Ivan Hung, chief of the Infectious Disease Division at the University of Hong Kong, said whether Hong Kong should relax its quarantine rules for international travelers would depend on the global epidemic situation with the rise of the Omicron strain. Hung said he expected more information would be available in January and February on the new variant.
A recent survey commissioned by the Society of Hospital Pharmacists of Hong Kong and conducted by the Hong Kong Public Opinion Research Institute showed that many Hong Kong people had already mentally prepared to “live with the coronavirus.”
With 10 marks representing full acceptance of a “living with the coronavirus” strategy and zero representing the opposite, the median was 8.1, according to the survey, which collected opinions from 5,000 people between October and November.
In fact, many people may have underestimated the mental angst they would feel when staying in a cramped quarantine hotel room.
“Whether it’s a camp room or a hotel room, self-isolation in any room for 21 days away from the outside world and human touch is abnormal and has negative health impacts,” Gira Patel, a Hong Kong-based mental health counselor, wrote in an article in May. “We are social beings and our brains need daily social stimulation for our general wellbeing.”

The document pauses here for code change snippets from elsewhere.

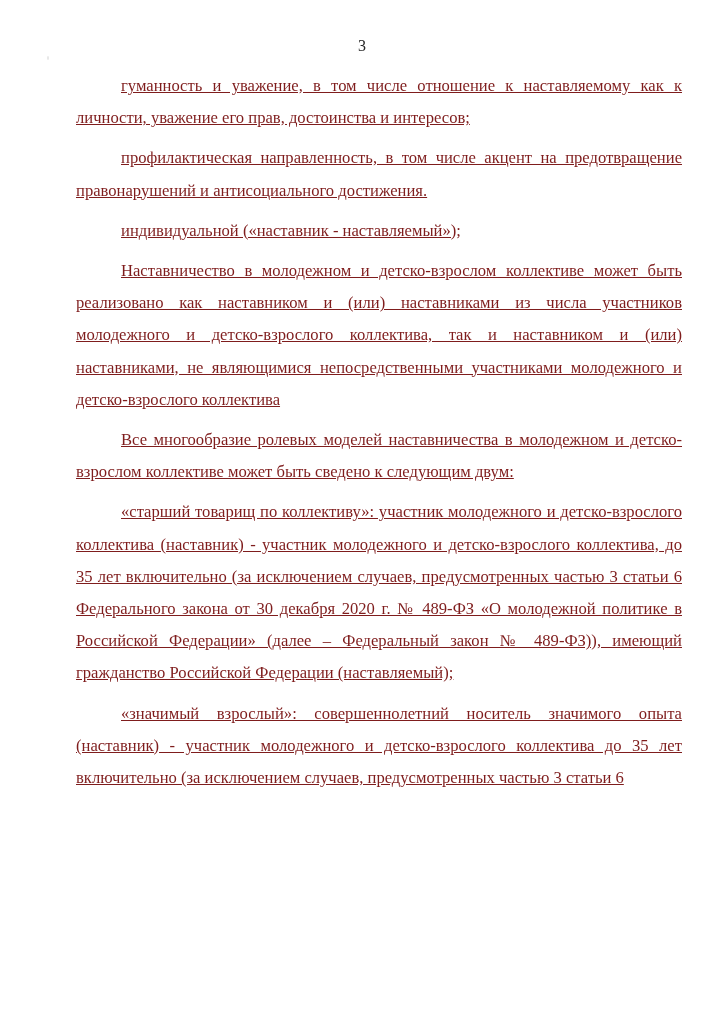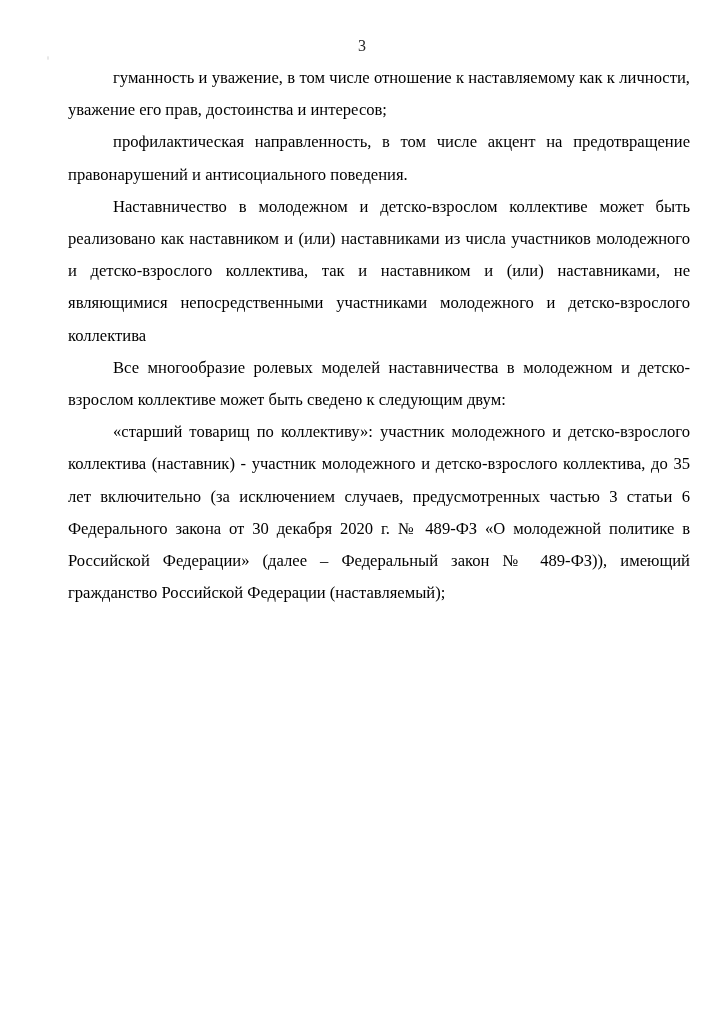"гуманность и уважение, в том" p.para { color: #000000 -> #7f1d1d; margin: 0 -> 8px; text-decoration: none -> underline }
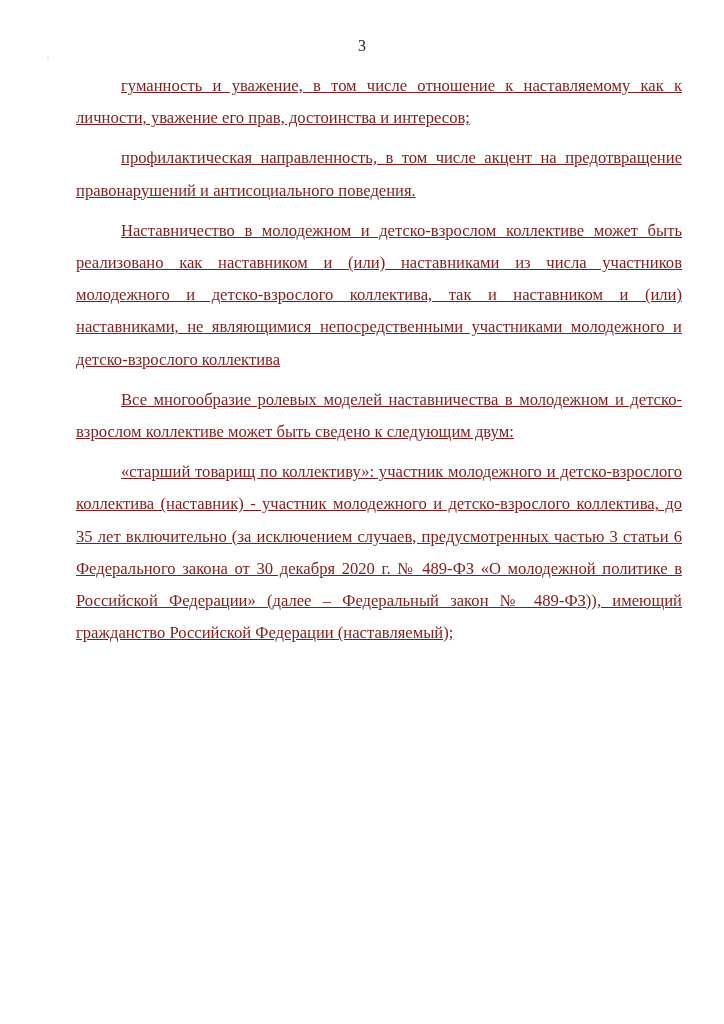"профилактическая направленность, в том" p.para { text: поведения -> достижения }
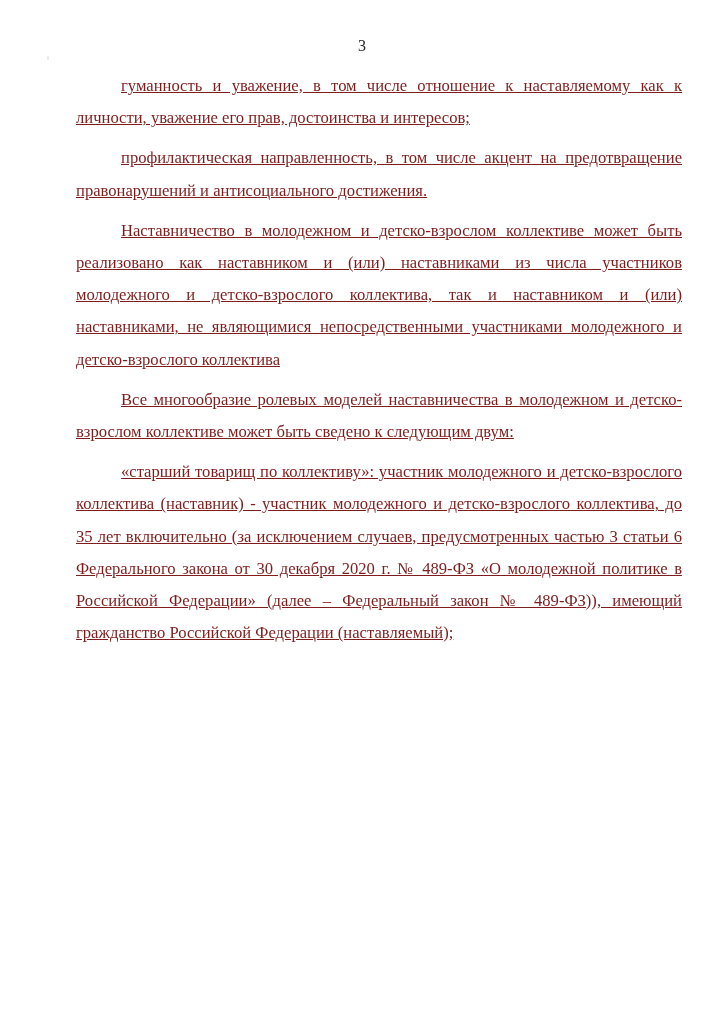"индивидуальной («наставник -" p.para { html: none -> <p>индивидуальной («наставник - наставляемый»);</p> }
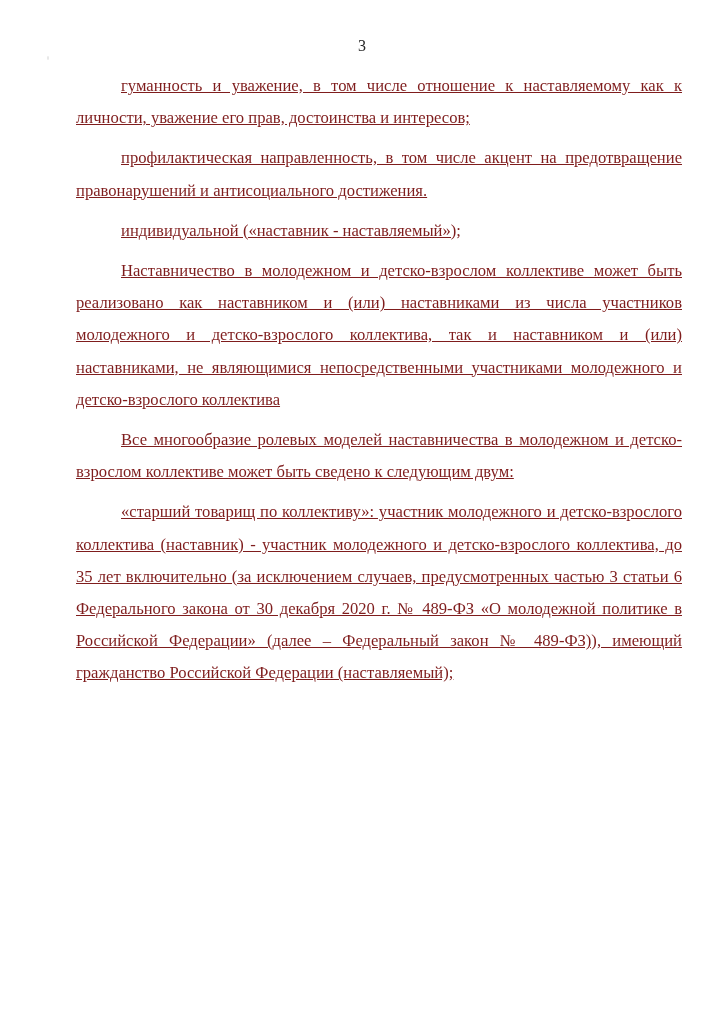"«значимый взрослый»: совершеннолетний" p.para { html: none -> <p>«значимый взрослый»: совершеннолетний носитель значимого опыта (наставник) - участник молодежного и детско-взрослого коллектива до 35 лет включительно (за исключением случаев, предусмотренных частью 3 статьи 6</p> }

Patel said she had not traveled to see her family in the UK for nearly two years because she did not want to be locked up in a hotel room in Hong Kong for three weeks. She said people could suffer from “quarantine trauma” after isolation, especially those with pre-existing mental health issues.
“Whilst some may choose to do some yoga or watch Netflix while in quarantine, it’s not the same as being forced to have to do that because your choice to do pretty much anything else has been removed,” she added.
The Hong Kong government has so far not responded to questions about the medical grounds for the city’s 21-day quarantine requirements and the mental and physical needs of those who are locked in at designated hotels.
A total of 390,000 people in Hong Kong had registered as of Monday noon for a newly-launched health code system, meaning they are interested in visiting the mainland if quarantine-free travel between Hong Kong and the mainland is allowed later this month. Officials have previously said the border reopening would kick off later this month.